Goyt Valley

Goyt Valley in the Peak District National Park is two miles away from Buxton and combines some of the most picturesque moorland, crystal clear rivers tumbling over grit stone, lush pastureland and woodland. At its highest point, the landscape stands over 460 metres above sea level. The name Goyt is thought to come from the word 'goit' which means a channel for water or a stream from the old English word 'gote' or 'gota'.

The River Goyt starts its journey close to be A537 Buxton to Macclesfield Road and is in sight of the second highest pub in England, the Cat and Fiddle Inn, 1690 feet or 515 metres above sea level. It provided refuge of the travellers when it was built towards the end of the 18th century and has done ever since. Jenkin Chapel is nearby, the church of St John the Baptist just to the west of the valley and was built in 1733 by local farmers who couldn't get into town.

Walking from the Macclesfield old road, which was once the long disused coaching route out of Buxton, over a mile away, you will soon reach the picturesque 300 year old horse bridge which adorns many Peak District postcards. It is named after the counties it borders, Three Shires Head or its other name is Derbyshire Bridge, and is located between Macclesfield and Buxton and close to the Cheshire and Derbyshire County border.

There is a local legend that a highwayman called Pym used to lay in wait to ambush those who used the packhorse route, hence the Pym Chair, and although it is also thought he was a preacher who gave sermons here.
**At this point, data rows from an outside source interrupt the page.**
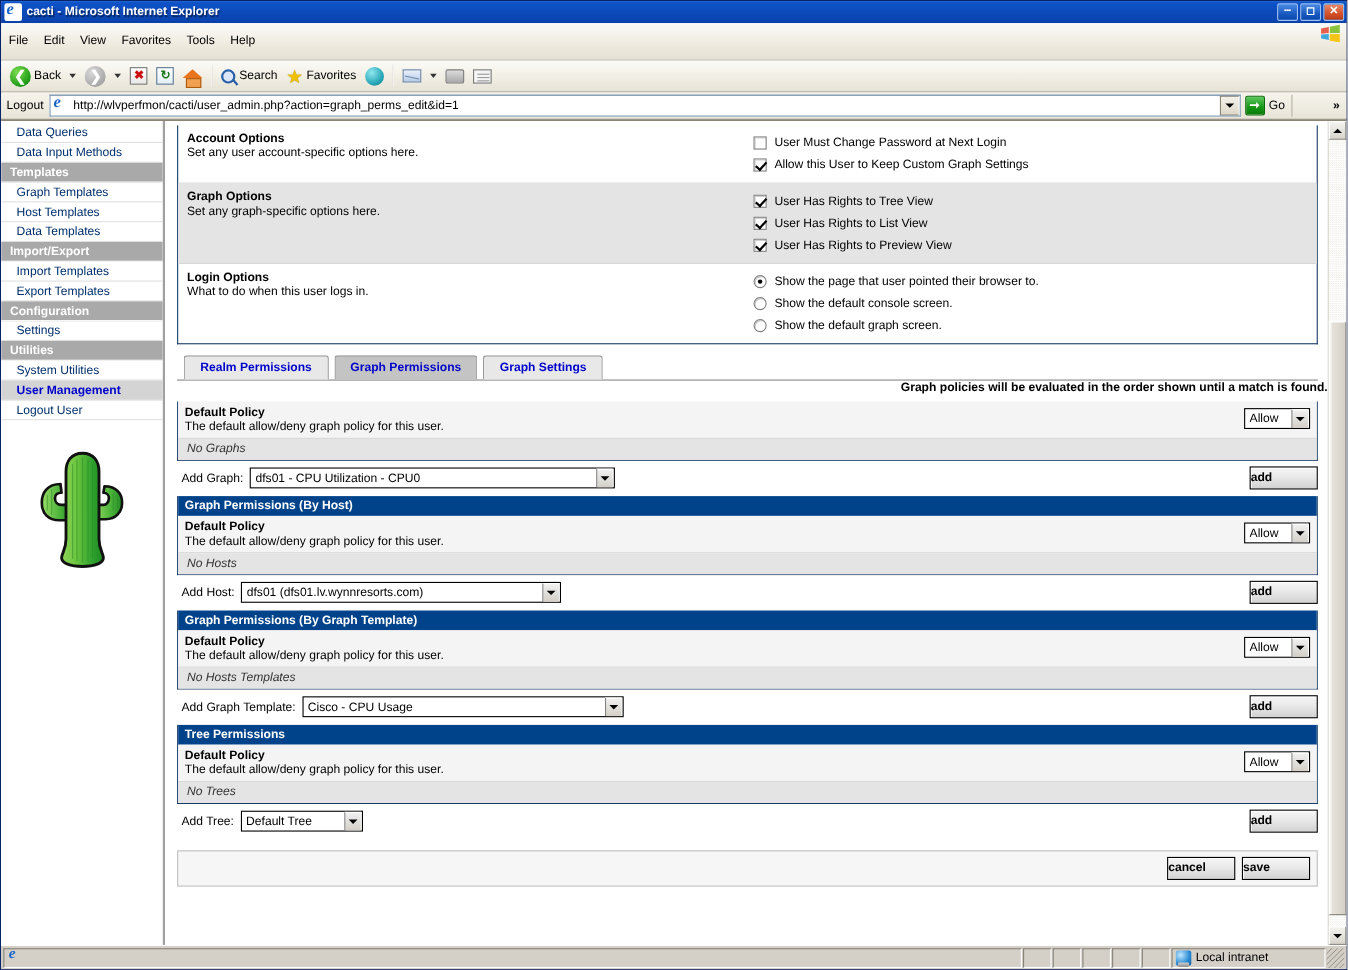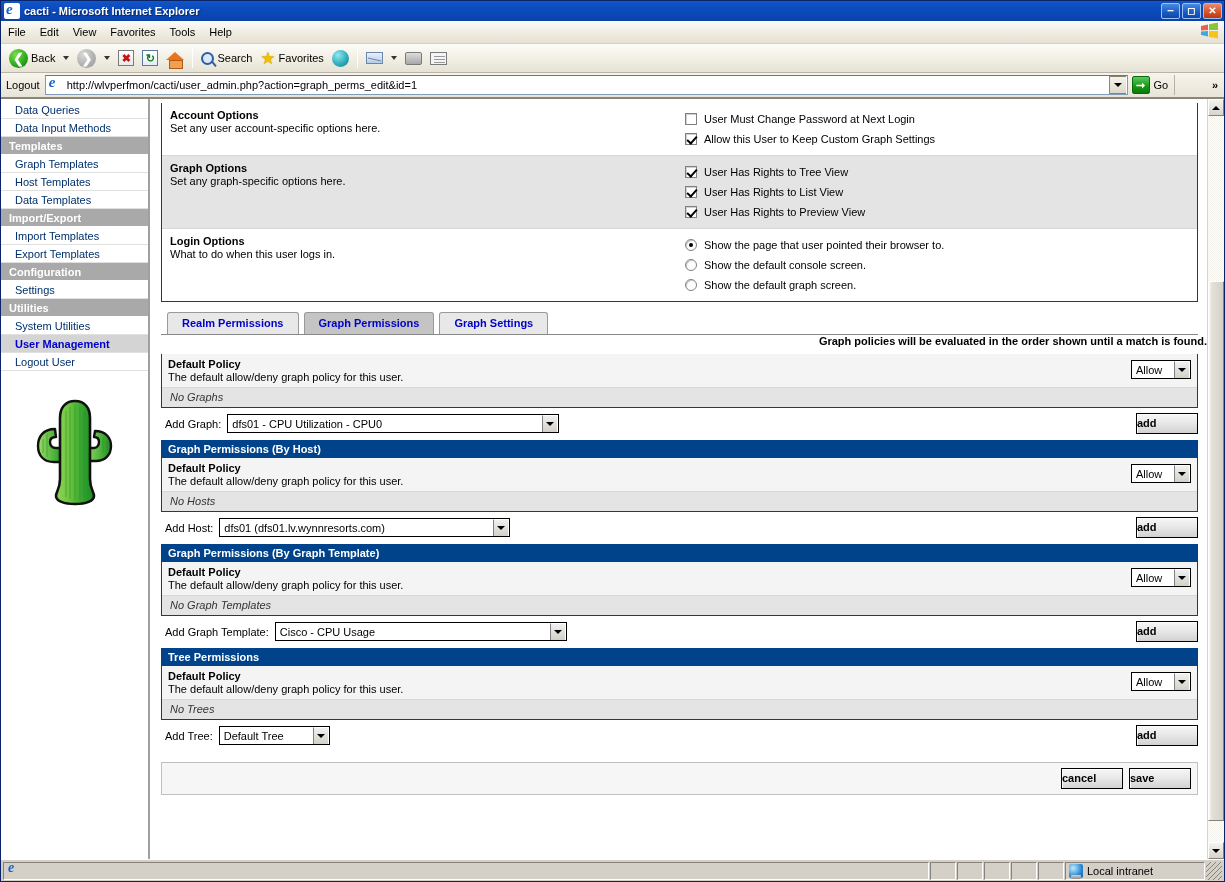--- a/index.html
+++ b/index.html
@@ -64,21 +64,21 @@
   .tb-btn span {
     position: absolute; left: 0; right: 0; top: 0; bottom: 0;
     color: #fff; font-size: 10px; font-weight: bold;
     display: flex; align-items: center; justify-content: center;
     line-height: 1;
   }
   .tb-btn.close { background: linear-gradient(to bottom, #e88b6c, #d4512a 60%, #b93a16); }
 
   
   #menubar {
-    height: 23px;
+    height: 34px;
     background: linear-gradient(to bottom, #fbfbf8, #eeeade 60%, #e4e0d4);
     display: flex; align-items: center;
     border-bottom: 1px solid #d4d0c8;
     flex: none;
     position: relative;
   }
   #menubar .menu-item {
     padding: 2px 7px 3px 7px;
     font-size: 11px; color: #000;
     cursor: default;
@@ -792,21 +792,21 @@
             <div class="pp-title">Default Policy</div>
             <div class="pp-desc">The default allow/deny graph policy for this user.</div>
           </div>
           <div class="sel policy">
             <span class="sel-val">Allow</span>
             <span class="sel-btn">
                 <span class="arrow-dn"></span>
               </span>
           </div>
         </div>
-        <div class="perm-empty">No Graph Templates</div>
+        <div class="perm-empty">No Hosts Templates</div>
       </div>
       <div class="add-row">
         <span class="add-label">Add Graph Template:</span>
         <div class="sel add-sel" style="width:292px">
           <span class="sel-val">Cisco - CPU Usage</span>
           <span class="sel-btn">
               <span class="arrow-dn"></span>
             </span>
         </div>
         <span class="spacer"></span>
Flowing through the valley and rising high on Axe Edge Moor due north, the River Goyt travels through Taxal, Whaley Bridge and New Mills before joining the River Tame, near Stockport to form the River Mersey. The woodland here is managed by the Forestry Commission and the Peak District National Park authority and the woods have oak, rowan, larch and pine, making it a fantastic place in all weathers.

There are two main reservoirs in the valley, the smaller, Errwood and the larger called Fernilee which both provide drinking water to Stockport and its surrounding areas. The landscape here is truly breathtaking. Along with sailing and fishing, it is a very popular destination for cycling, horse riding and walking.
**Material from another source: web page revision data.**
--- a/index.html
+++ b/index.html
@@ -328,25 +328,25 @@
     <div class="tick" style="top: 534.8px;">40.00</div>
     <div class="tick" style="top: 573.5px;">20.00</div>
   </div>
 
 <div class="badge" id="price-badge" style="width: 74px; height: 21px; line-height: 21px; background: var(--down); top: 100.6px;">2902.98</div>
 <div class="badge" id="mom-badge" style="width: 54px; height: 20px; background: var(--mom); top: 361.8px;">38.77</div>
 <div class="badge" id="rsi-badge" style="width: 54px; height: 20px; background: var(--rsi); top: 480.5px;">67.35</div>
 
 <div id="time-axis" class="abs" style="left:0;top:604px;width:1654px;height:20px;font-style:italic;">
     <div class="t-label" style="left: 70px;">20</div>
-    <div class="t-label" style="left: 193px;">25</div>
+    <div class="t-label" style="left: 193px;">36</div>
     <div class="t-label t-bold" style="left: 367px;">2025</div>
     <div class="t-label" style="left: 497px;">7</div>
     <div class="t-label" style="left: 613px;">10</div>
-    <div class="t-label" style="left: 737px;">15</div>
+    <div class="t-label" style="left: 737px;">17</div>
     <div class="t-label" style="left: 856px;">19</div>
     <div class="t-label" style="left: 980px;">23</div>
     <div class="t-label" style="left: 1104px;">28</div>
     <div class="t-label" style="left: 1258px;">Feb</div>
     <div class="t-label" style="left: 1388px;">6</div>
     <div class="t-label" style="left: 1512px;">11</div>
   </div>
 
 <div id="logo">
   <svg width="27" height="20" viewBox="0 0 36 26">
Here is home to the romantic ruins of Errwood Hall, to the Grimshaw family who had a major influence on the valley in the 19th century and they were responsible for bringing prosperity to this very small community. The mansion was built around 1840 and stored until the 1930s when it was demolished to make way for the reservoirs and avoid pollution. Now all that is left are the remains of the hall, its base nearby the Grimshaw family cemetery.
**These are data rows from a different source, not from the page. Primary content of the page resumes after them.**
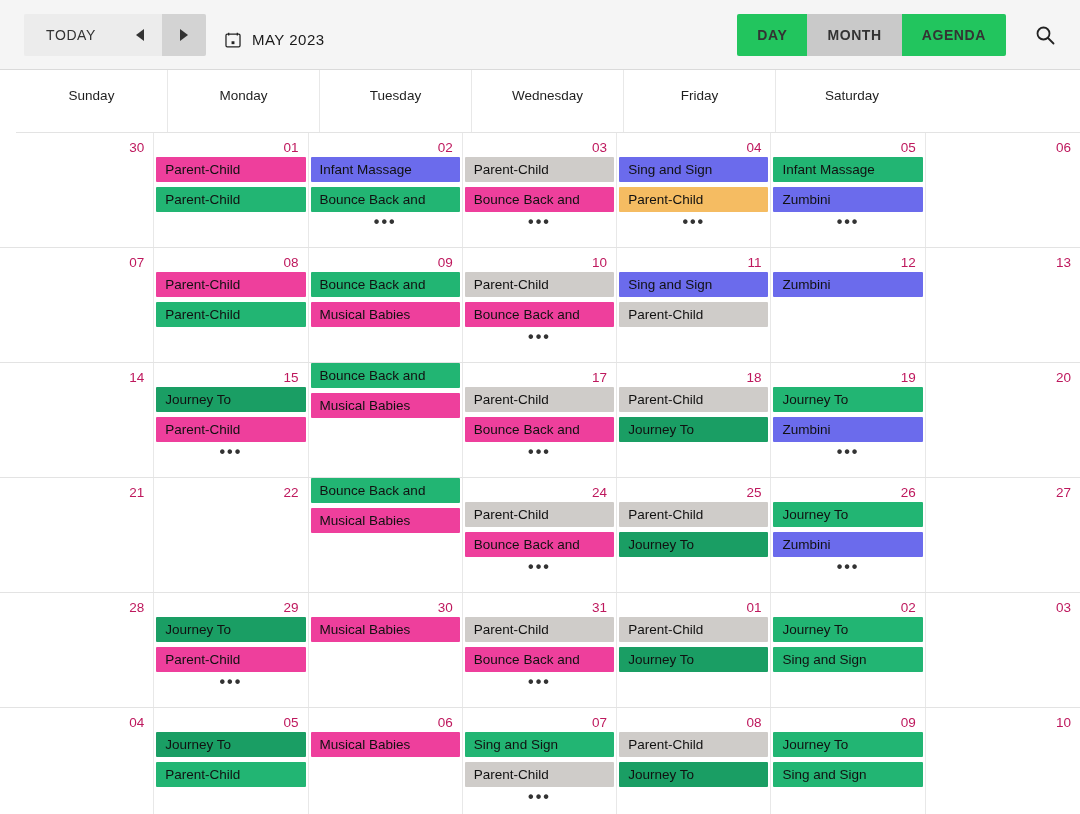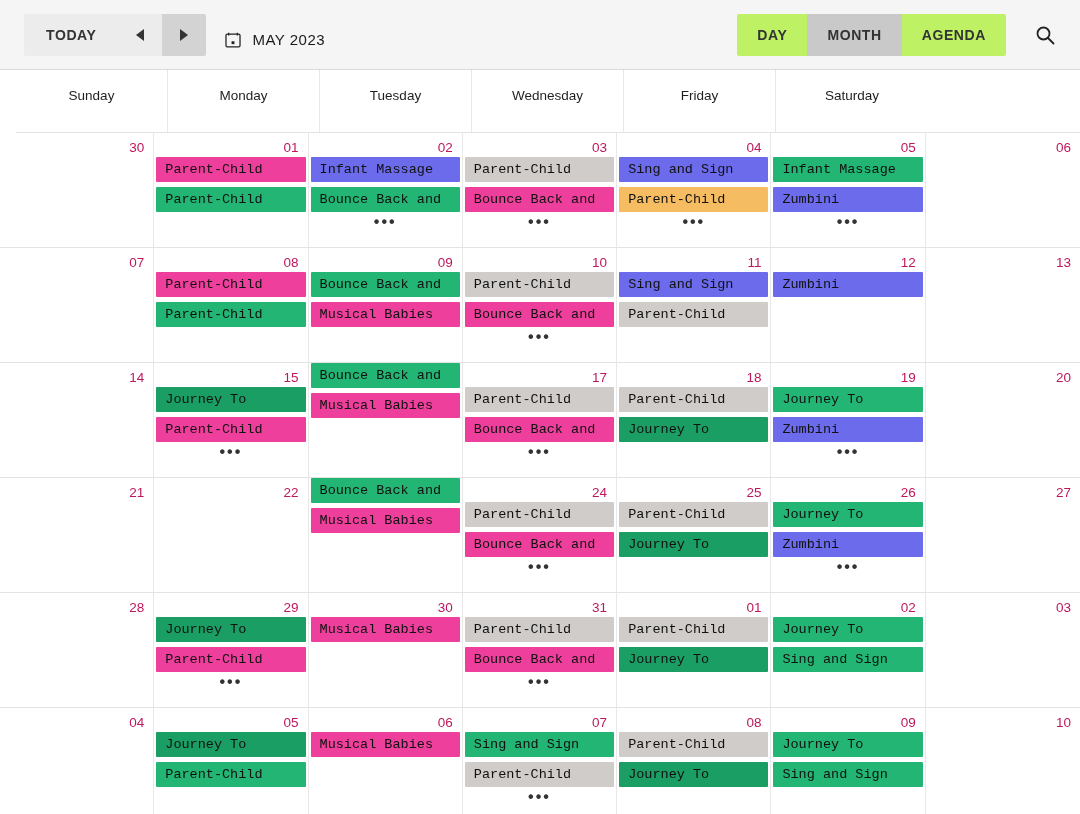--- a/index.html
+++ b/index.html
@@ -27,21 +27,21 @@
     align-items: center;
     height: 42px;
     border-radius: 2px;
     overflow: hidden;
     background: #ececec;
   }
   .btn-today {
     height: 42px;
     padding: 0 22px;
     display: flex; align-items: center; justify-content: center;
-    font-size: 14px; font-weight: bold; letter-spacing: .6px;
+    font-size: 14px; font-weight: normal; letter-spacing: .6px;
     color: #333; background: #ececec;
     cursor: pointer; user-select: none;
   }
   .btn-arrow {
     width: 44px; height: 42px;
     display: flex; align-items: center; justify-content: center;
     background: #ececec; cursor: pointer; color: #333;
   }
   .btn-arrow.active { background: #d3d3d3; }
   .arrow-left, .arrow-right {
@@ -65,21 +65,21 @@
   .view-group {
     position: absolute; right: 74px; top: 14px;
     display: flex; height: 42px;
     background: #ececec; border-radius: 2px; overflow: hidden;
   }
   .view-btn {
     height: 42px; padding: 0 20px;
     display: flex; align-items: center; justify-content: center;
     font-size: 14px; font-weight: bold; letter-spacing: .6px;
     color: #333; cursor: pointer; user-select: none;
-    background: #bef264;
+    background: #22c55e;
   }
   .view-btn.selected { background: #c9c9c9; }
 
   .search-btn {
     position: absolute; right: 20px; top: 20px;
     width: 30px; height: 30px;
     display: flex; align-items: center; justify-content: center;
     cursor: pointer;
   }
 
@@ -136,21 +136,20 @@
     margin-bottom: 5px;
     display: flex;
     align-items: center;
     padding-left: 9px;
     font-size: 13.5px;
     color: #111;
     white-space: nowrap;
     overflow: hidden;
     cursor: pointer;
     border-radius: 1px;
-    font-family: Liberation Mono, monospace;
   }
   .more {
     text-align: center;
     font-size: 16px;
     letter-spacing: 2px;
     color: #333;
     line-height: 10px;
     height: 12px;
     cursor: pointer;
     font-weight: bold;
The shape of the valley has been formed over millions of years through ice ages and by the stunning River Goyt which cuts like butter through the valley. There were tea rooms in the hamlet of Goyt's Bridge, and stood and marvelled at the spectacular suspension bridge which once crossed the river. This bridge has long been demolished but there is still the old packhorse bridge near Goyt's Clough Quarry, which was reconstructed after it was removed to make way for the Errwood reservoir.

Wonderful wildlife such as red Deer, badges and foxes, hedgehogs and bats live together in harmony with the number of birds, including woodpeckers, nuthatches, lapwings and birds prey as well as grouse, canada geese and finches.